A swan dive back into coding

Picking up the Tycho swarm file distribution code after a run of hacking at other people's things because I decided it was time to do my own work.

I have spent the last few days picking up from where I left off to before the R-GMA and MDS benchmarking. Although the code was tested while being developed, now everything seems to be working we can properly investigate where performance bottlenecks are (optimize later rather than early). I use the classic printf() method to examine when ’slow’ things are happening during the flow of the program. I have pasted a section of debug output below as an example, the four fields show:

  1. When the function was called,
  2. The time in seconds since the last debug statement,
  3. Whether it was the client or the mediator which called the function (for some functions which are used by both the mediator and client is difficult to distinguish this in the debug code so ‘???’ is used and the caller can be derived by the programmer from the context of the line by looking at adjacent debug statements,
  4. The name of the called function.


03:52:27.877 0.0 MED HttpSend.send()
03:52:28.156 0.2 MED HttpThread.handle()
03:52:28.227 0.0 MED BufferConsumer.consume()
03:52:28.419 0.1 ??? SocketSend.send()
03:52:28.421 0.0 CLI SocketThread.readSocket()
03:52:28.481 0.0 MED HttpThread.handle()

The technique is to look at this output and then try to burrow into sections which seem to be slowest. I work through the code in order of slowest section until I think the effort I am expending is greater than the gain in performance. There were several small clean ups, but I focused on finding sections which were taking more than 0.5 seconds to run (biggest performance impact). I can really see where Rich’s Slogger program would help ? I have up to 5 of these debug outputs to fit in my brain per test run.

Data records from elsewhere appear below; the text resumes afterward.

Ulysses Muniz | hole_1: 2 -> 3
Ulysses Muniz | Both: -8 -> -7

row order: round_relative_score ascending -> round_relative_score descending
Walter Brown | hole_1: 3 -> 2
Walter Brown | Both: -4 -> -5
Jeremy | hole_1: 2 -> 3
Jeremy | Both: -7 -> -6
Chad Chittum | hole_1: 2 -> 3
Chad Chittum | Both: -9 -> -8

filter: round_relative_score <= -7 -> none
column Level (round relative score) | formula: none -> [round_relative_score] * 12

The function dealing with incoming chunks was sped up by 0.88 seconds by changing the way the message was read so the payload was not copied twice.

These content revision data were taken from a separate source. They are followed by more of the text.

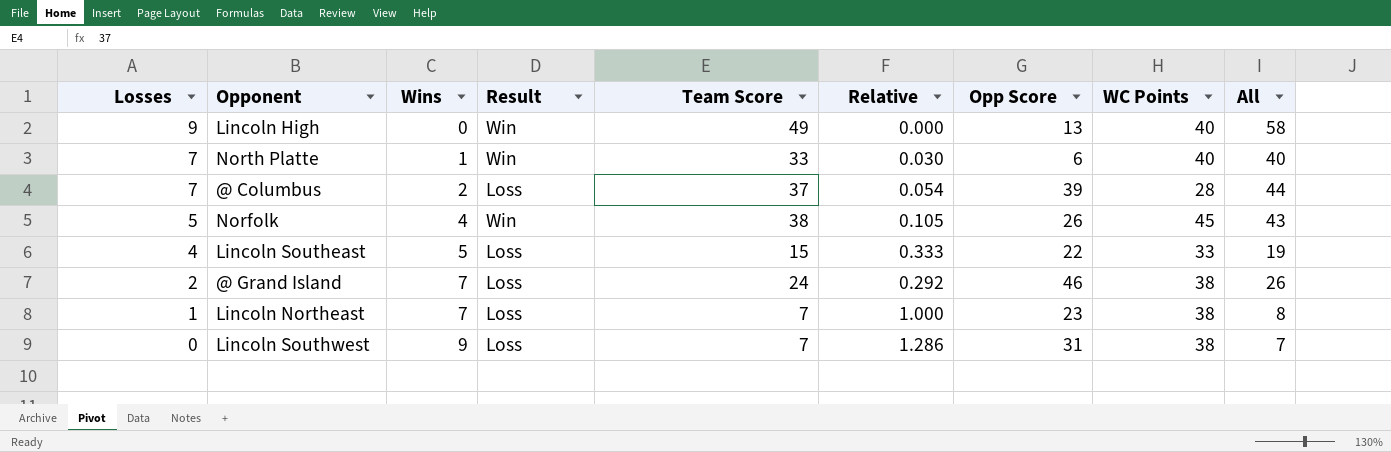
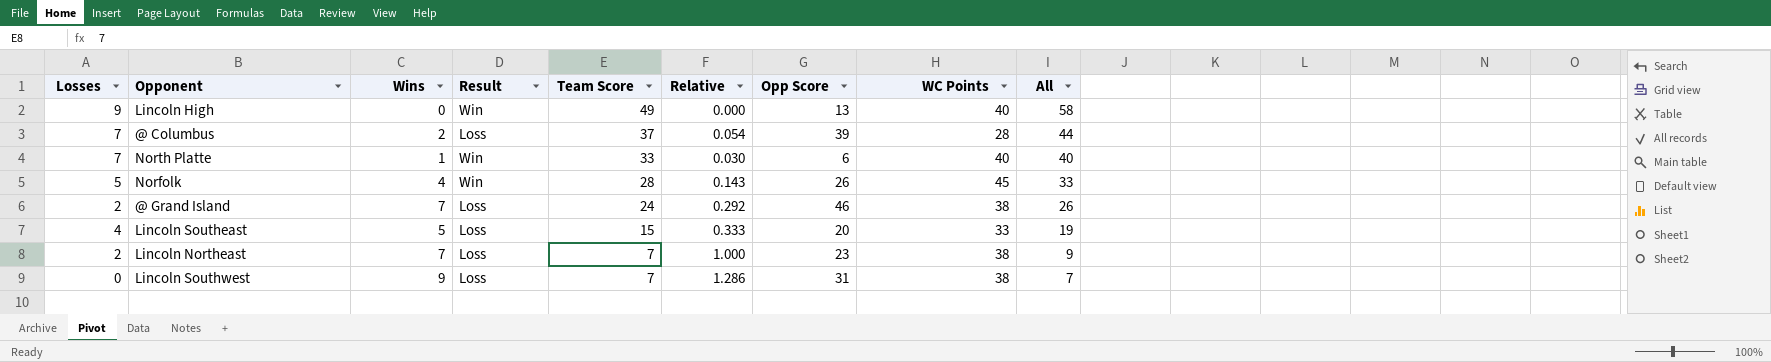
row order: Losses descending -> Team Score descending
Norfolk | Team Score: 38 -> 28
Norfolk | Relative: 0.105 -> 0.143
Norfolk | All: 43 -> 33
Lincoln Southeast | Opp Score: 22 -> 20
Lincoln Northeast | Losses: 1 -> 2
Lincoln Northeast | All: 8 -> 9

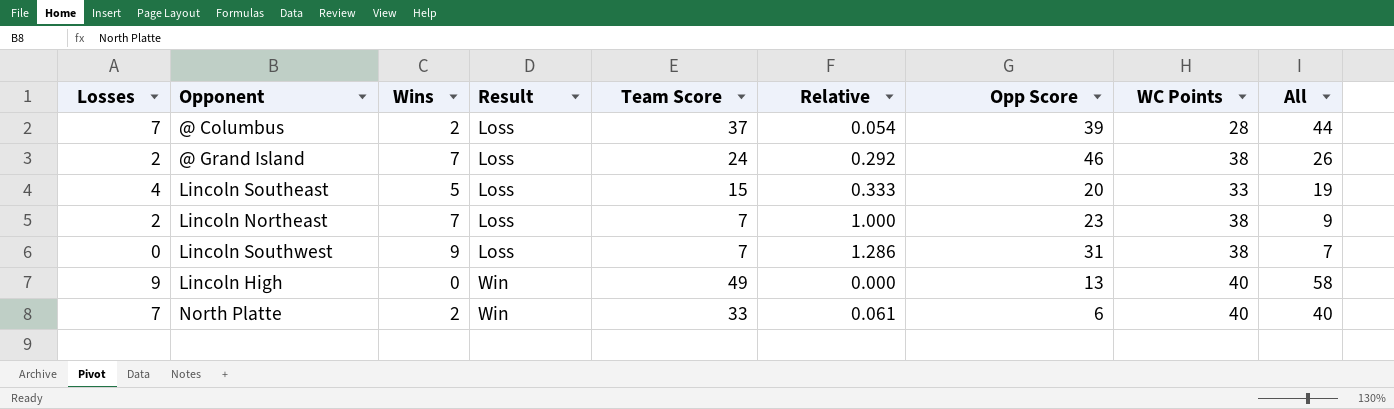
row order: Team Score descending -> Result ascending
row Norfolk: 5 | 4 | Win | 28 | 0.143 | 26 | 45 | 33 -> none
North Platte | Wins: 1 -> 2
North Platte | Relative: 0.030 -> 0.061

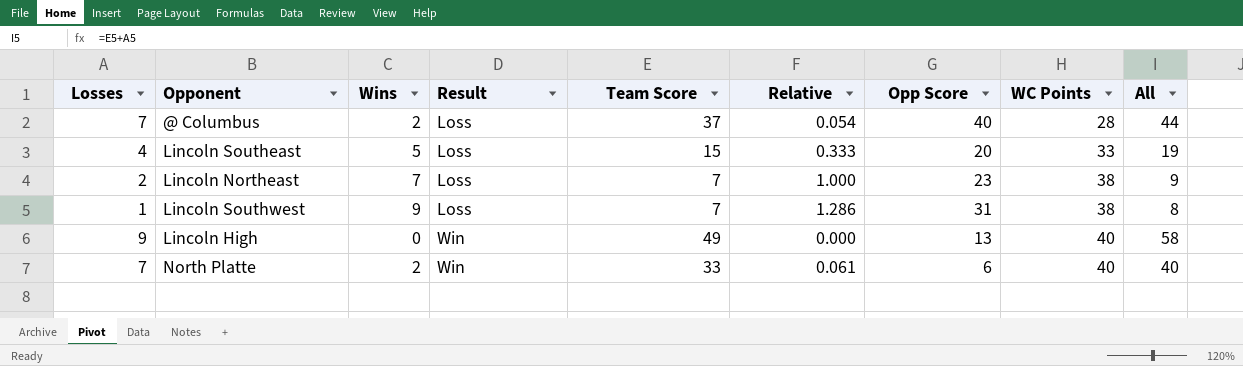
row @ Grand Island: 2 | 7 | Loss | 24 | 0.292 | 46 | 38 | 26 -> none
@ Columbus | Opp Score: 39 -> 40
Lincoln Southwest | Losses: 0 -> 1
Lincoln Southwest | All: 7 -> 8

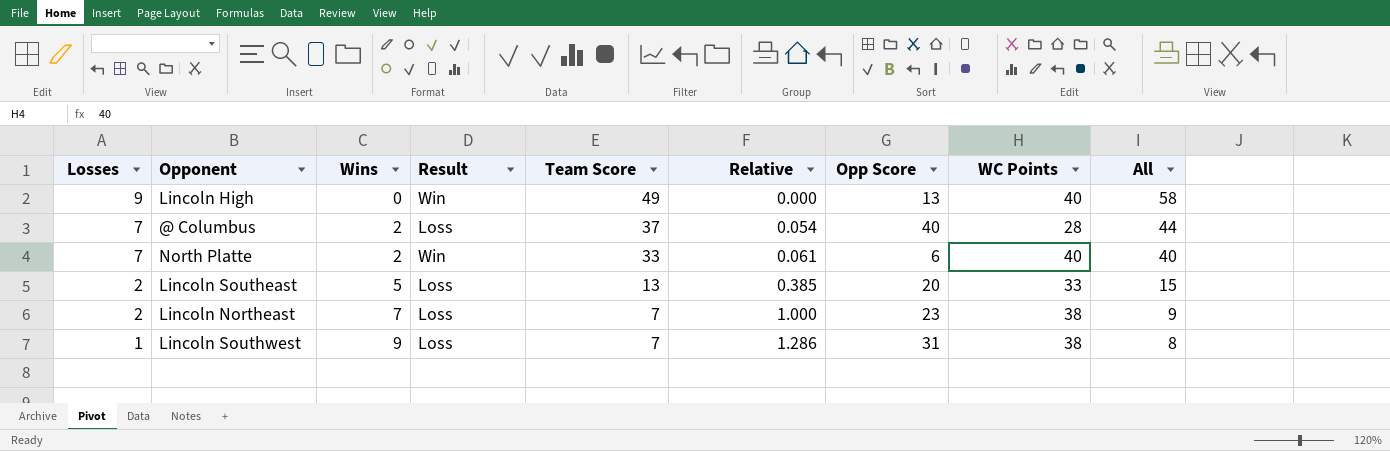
row order: Result ascending -> Losses descending
Lincoln Southeast | Losses: 4 -> 2
Lincoln Southeast | Team Score: 15 -> 13
Lincoln Southeast | Relative: 0.333 -> 0.385
Lincoln Southeast | All: 19 -> 15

I found a performance bug in the Tycho Message class which effects the functions changeFrom and changeTo, they were very inefficient and took up to 0.5 seconds to run with large messages. After rewriting them I reduced their cost by around 0.4 seconds.

Altering these three functions increased the speed of transferring the test 3.5MB file by slightly more than 3 full seconds down to 3.96 seconds.

I am now happy with how the system appears to perform and am ready to try some proper benchmarks. After this piece of work is complete I think I am ready to be full time on writing up.